• _What is being asked_
The word "center" marks the lines to keep; find each one in the data and copy it.

(Dataset content Opens)

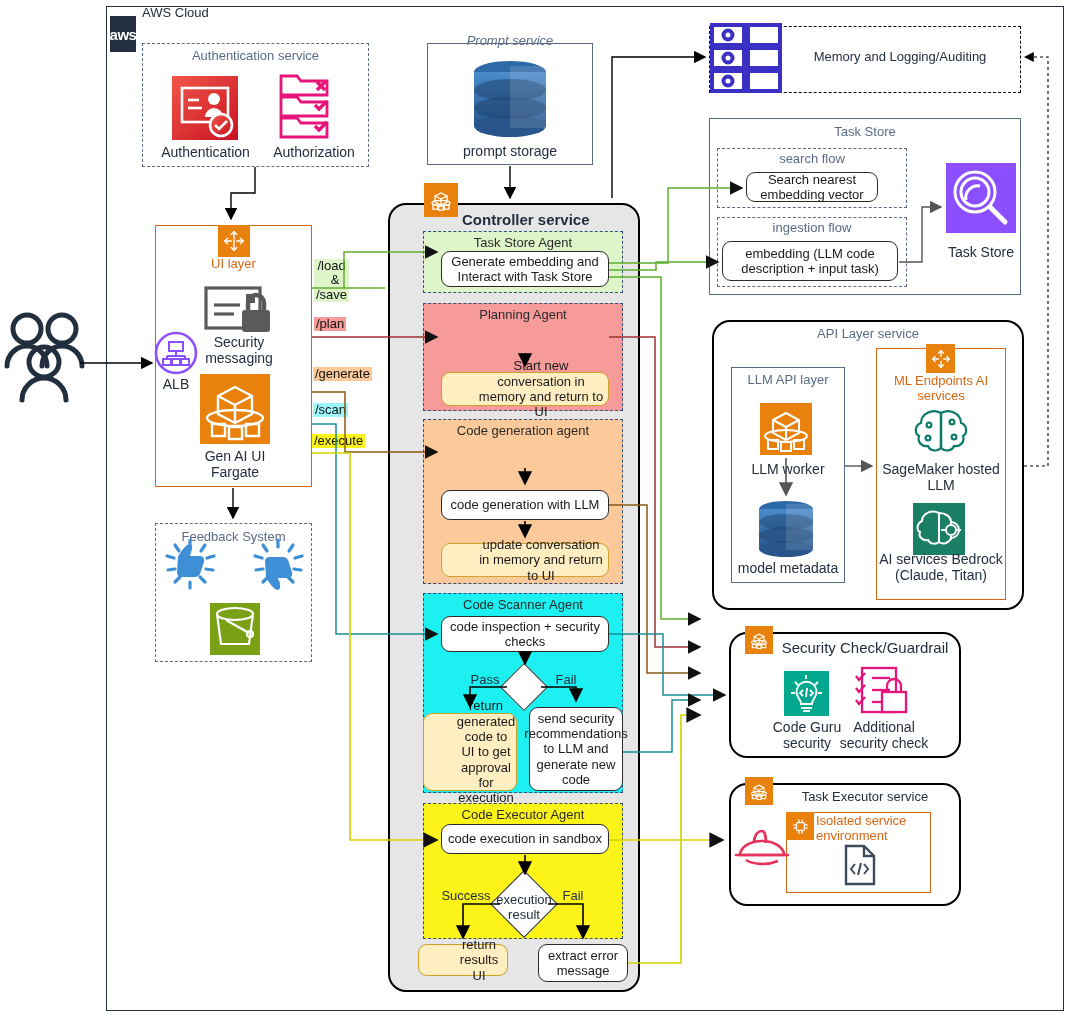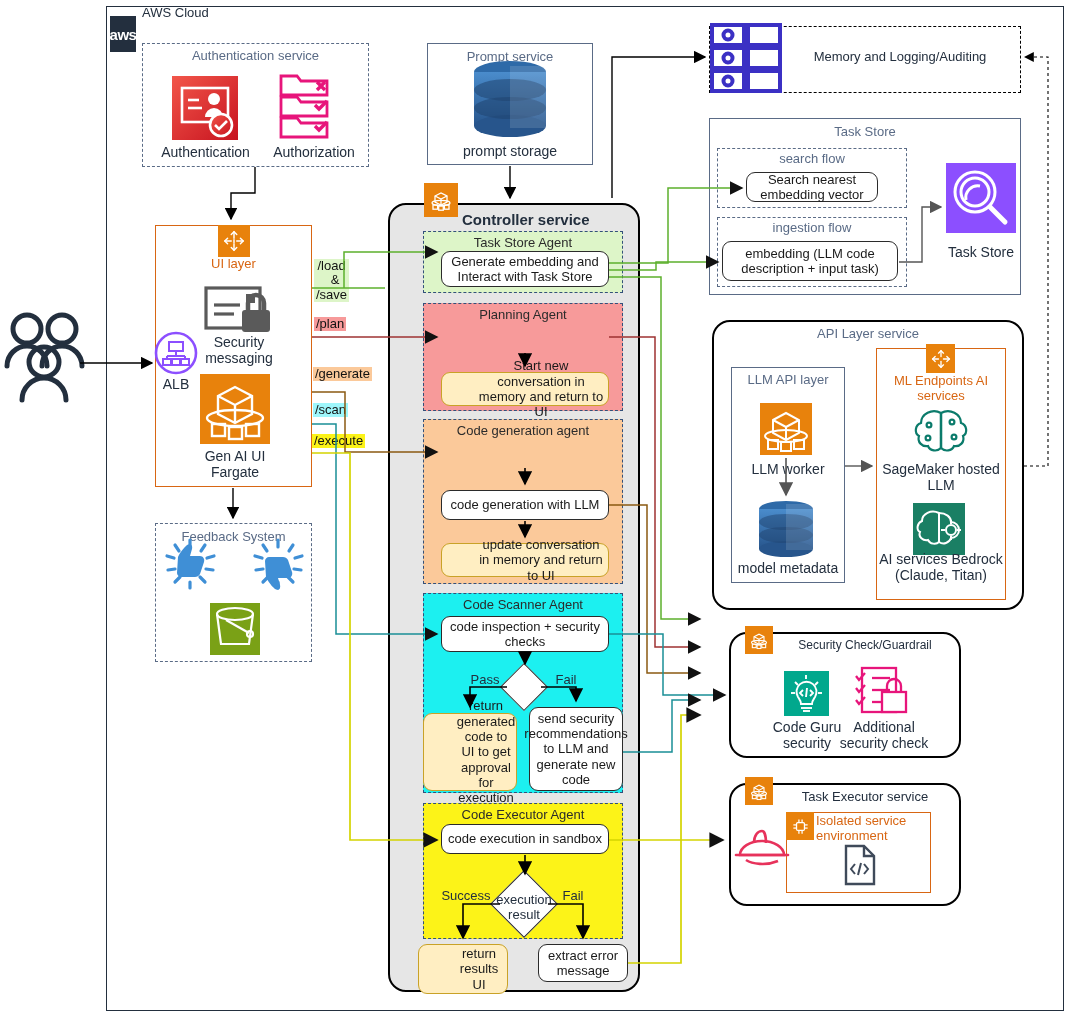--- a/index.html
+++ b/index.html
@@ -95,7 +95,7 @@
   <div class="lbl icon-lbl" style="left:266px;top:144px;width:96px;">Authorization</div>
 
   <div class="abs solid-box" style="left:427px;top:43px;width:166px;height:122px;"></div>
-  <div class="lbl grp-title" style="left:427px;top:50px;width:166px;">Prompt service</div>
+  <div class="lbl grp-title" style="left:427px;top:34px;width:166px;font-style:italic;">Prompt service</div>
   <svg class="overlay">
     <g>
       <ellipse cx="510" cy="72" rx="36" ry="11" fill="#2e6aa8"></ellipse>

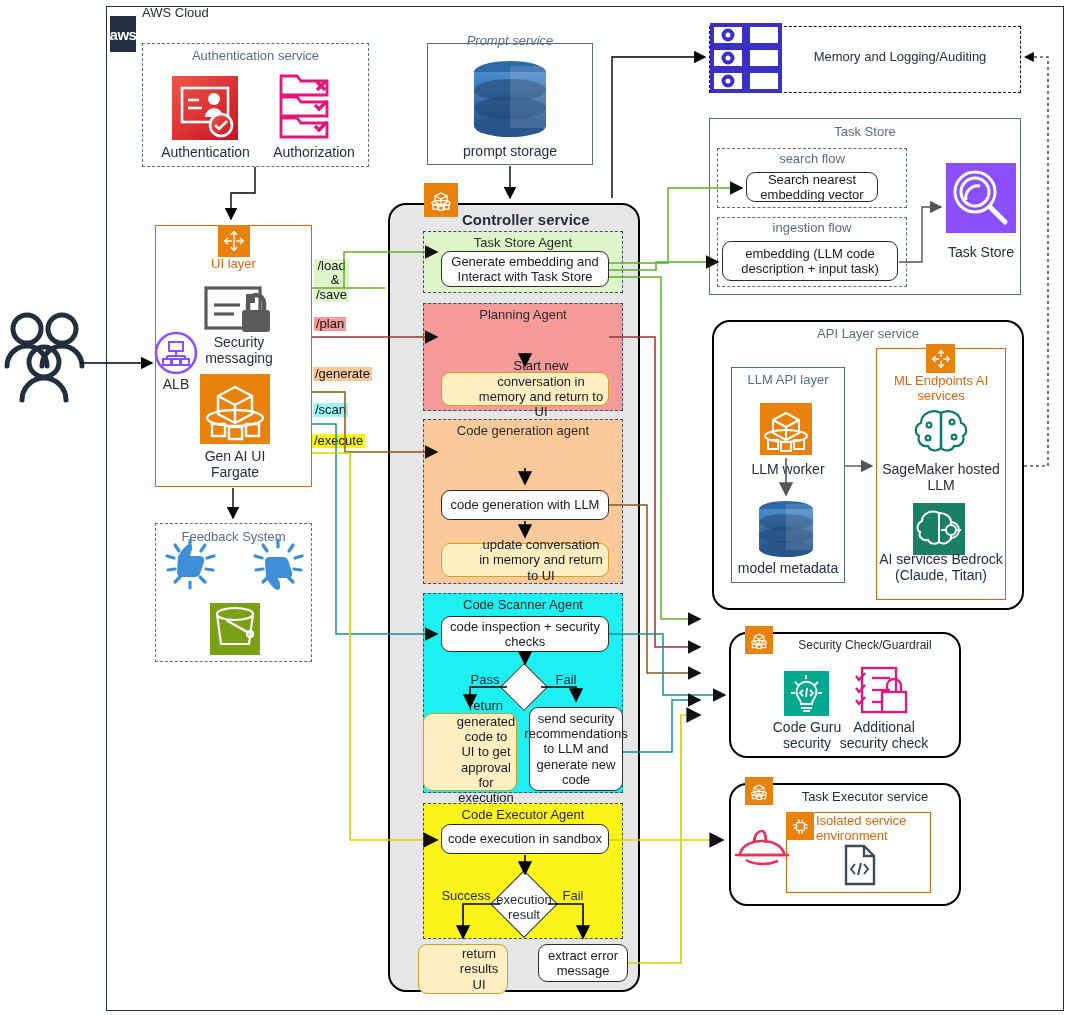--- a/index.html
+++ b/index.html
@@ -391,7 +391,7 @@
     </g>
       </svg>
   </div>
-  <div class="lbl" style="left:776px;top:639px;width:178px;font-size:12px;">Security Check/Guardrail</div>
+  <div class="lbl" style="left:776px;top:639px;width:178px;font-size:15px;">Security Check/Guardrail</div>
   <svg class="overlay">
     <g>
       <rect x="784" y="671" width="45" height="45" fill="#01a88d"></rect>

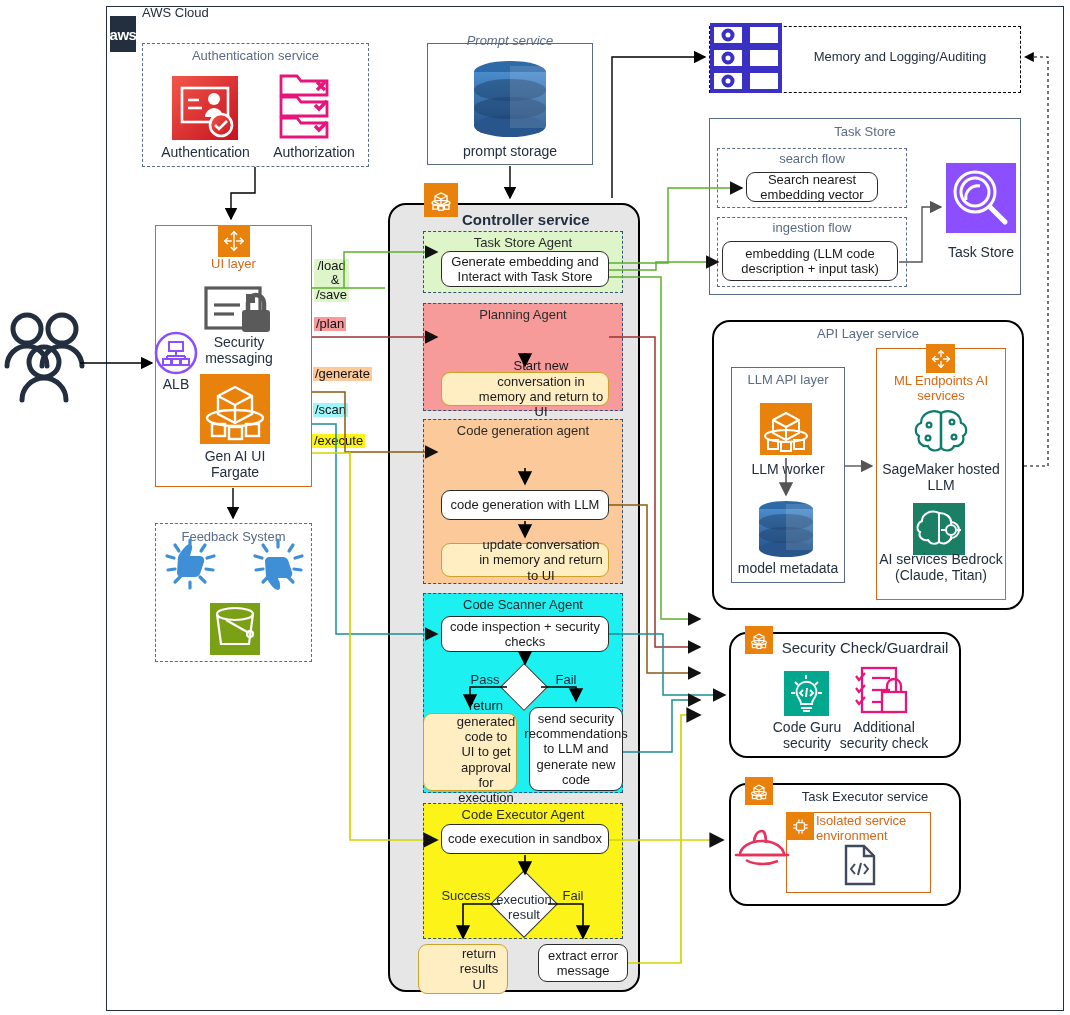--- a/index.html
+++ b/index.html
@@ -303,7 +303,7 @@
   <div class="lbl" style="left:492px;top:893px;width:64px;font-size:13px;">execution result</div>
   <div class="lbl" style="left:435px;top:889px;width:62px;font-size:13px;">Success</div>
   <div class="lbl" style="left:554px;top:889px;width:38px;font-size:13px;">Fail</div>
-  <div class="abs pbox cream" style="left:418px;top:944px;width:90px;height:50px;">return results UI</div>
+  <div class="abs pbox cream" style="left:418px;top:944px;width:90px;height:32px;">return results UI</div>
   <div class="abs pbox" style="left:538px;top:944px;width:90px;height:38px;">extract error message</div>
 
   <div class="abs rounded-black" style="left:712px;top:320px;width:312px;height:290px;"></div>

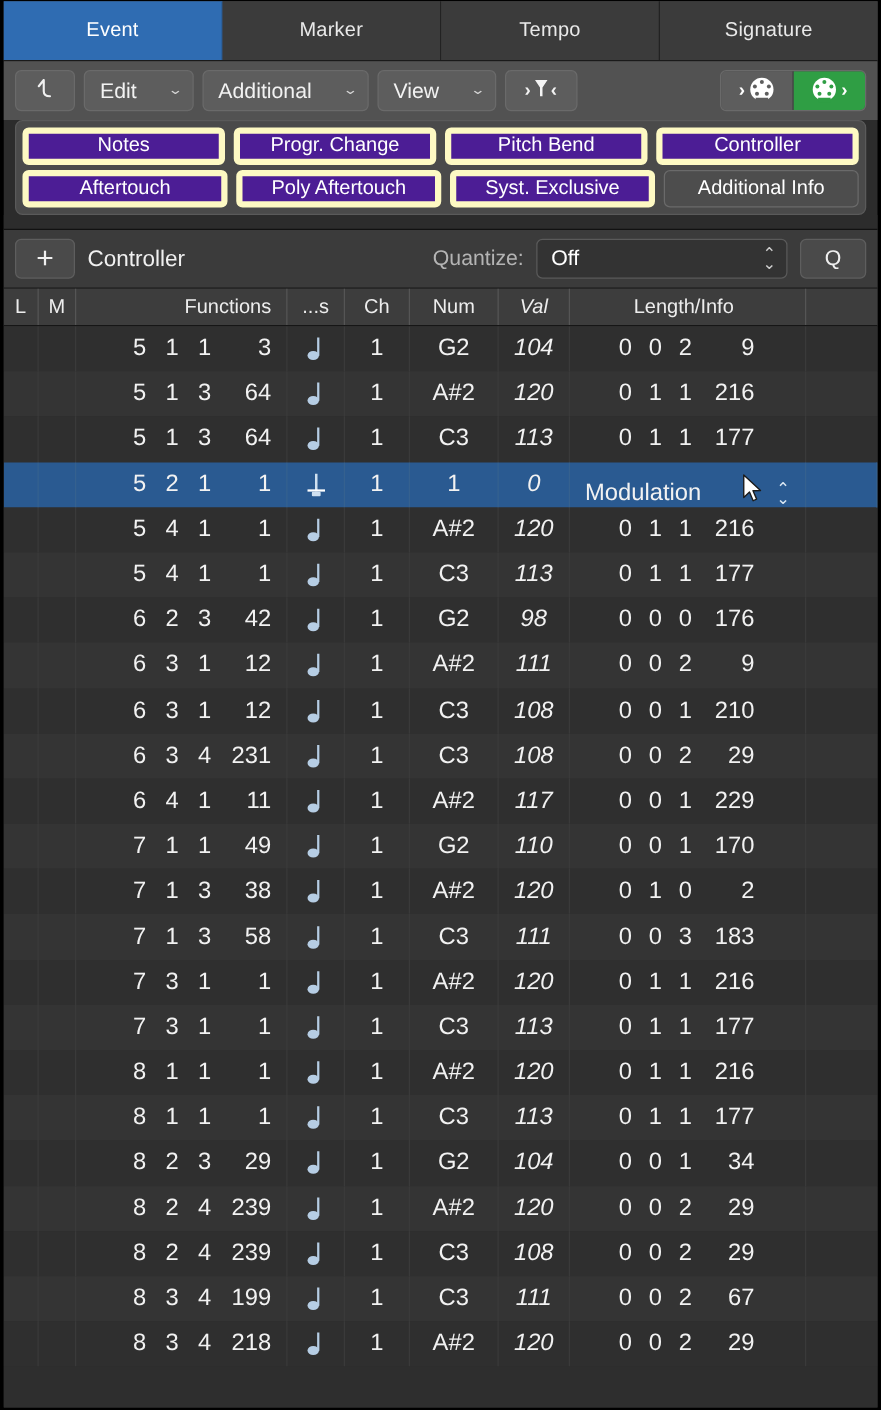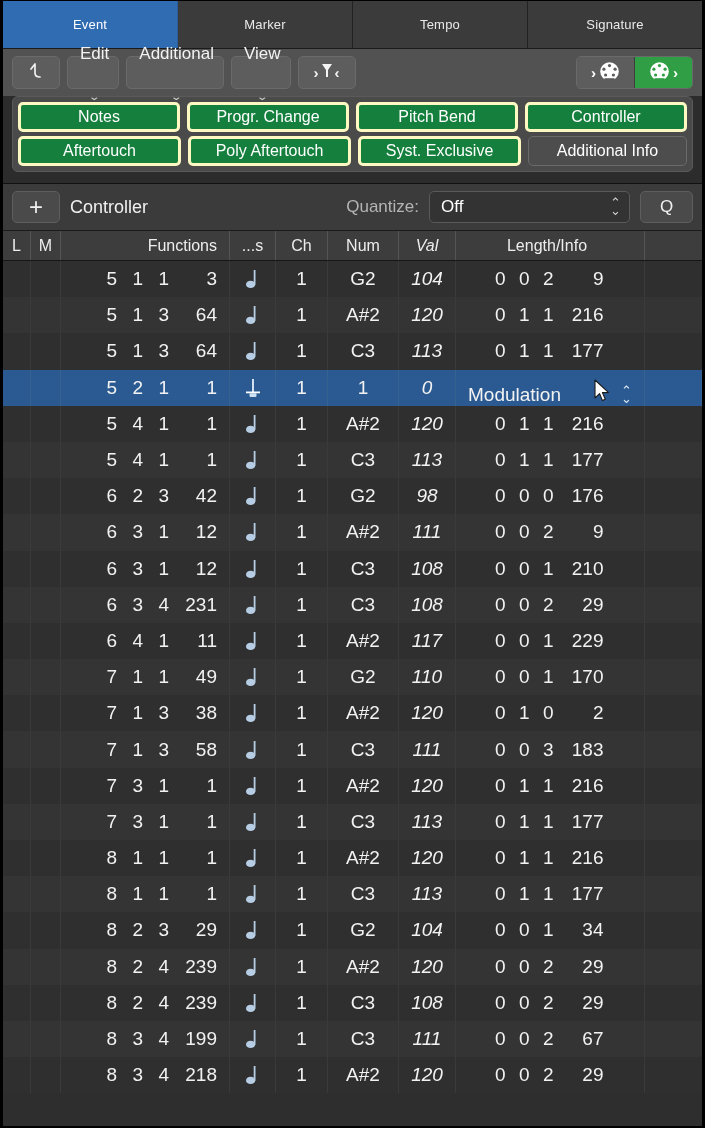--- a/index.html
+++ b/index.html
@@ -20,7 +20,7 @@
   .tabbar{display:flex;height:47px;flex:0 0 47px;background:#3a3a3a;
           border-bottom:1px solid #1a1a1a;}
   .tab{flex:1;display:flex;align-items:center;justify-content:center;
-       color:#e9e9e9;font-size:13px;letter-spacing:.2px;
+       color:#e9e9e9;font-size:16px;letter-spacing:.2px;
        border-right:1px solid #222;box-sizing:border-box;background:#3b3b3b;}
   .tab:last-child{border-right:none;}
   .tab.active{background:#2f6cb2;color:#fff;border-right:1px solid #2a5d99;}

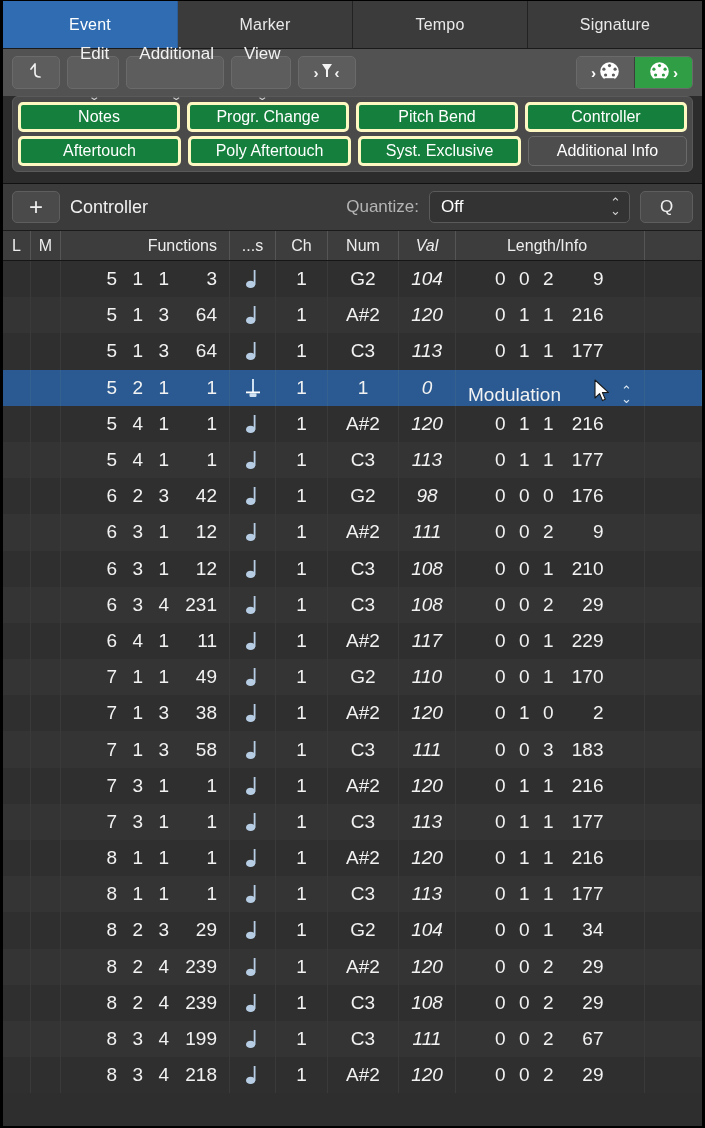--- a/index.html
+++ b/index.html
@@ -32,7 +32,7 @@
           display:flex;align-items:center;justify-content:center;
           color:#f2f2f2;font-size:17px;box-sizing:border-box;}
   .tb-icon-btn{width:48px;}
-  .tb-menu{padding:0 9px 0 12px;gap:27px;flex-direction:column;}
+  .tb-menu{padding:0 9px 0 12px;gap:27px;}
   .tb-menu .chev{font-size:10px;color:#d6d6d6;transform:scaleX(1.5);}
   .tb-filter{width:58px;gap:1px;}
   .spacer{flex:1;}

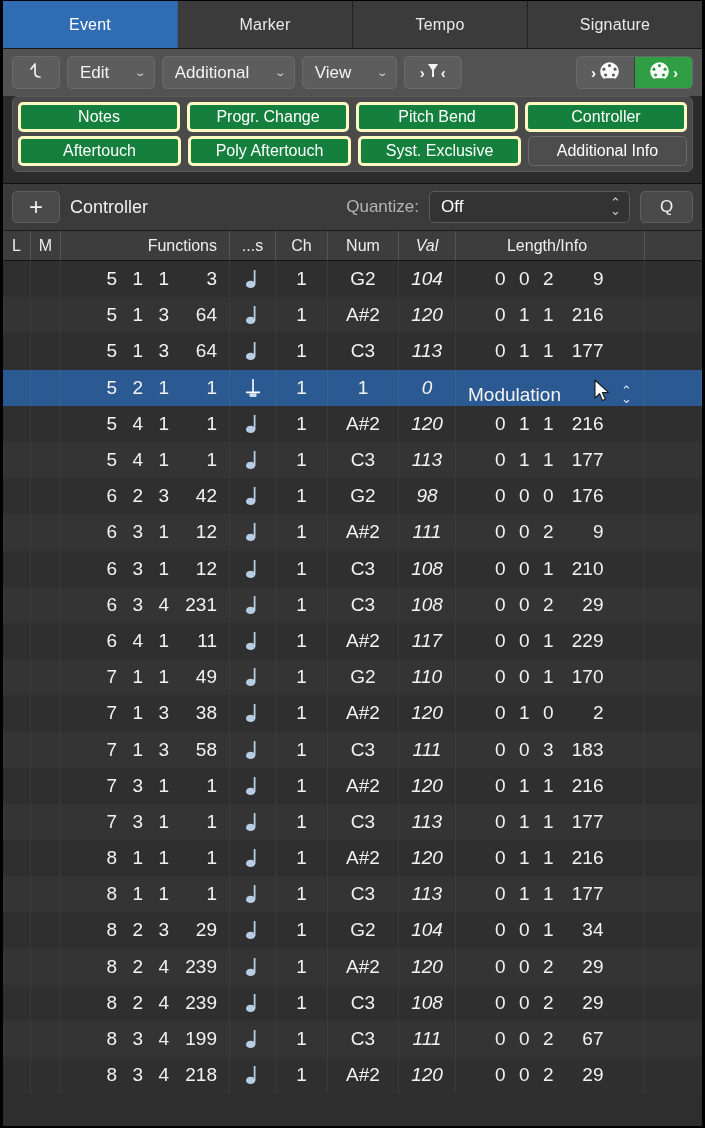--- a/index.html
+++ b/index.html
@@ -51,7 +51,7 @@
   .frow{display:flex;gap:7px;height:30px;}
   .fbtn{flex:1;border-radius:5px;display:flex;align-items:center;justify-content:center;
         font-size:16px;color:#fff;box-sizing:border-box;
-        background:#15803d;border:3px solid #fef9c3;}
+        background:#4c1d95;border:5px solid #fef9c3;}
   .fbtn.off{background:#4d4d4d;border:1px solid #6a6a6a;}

(Dataset content Closes)

• _Solved exercise_
   .tab{flex:1;display:flex;align-items:center;justify-content:center;
           display:flex;align-items:center;justify-content:center;
   .fbtn{flex:1;border-radius:5px;display:flex;align-items:center;justify-content:center;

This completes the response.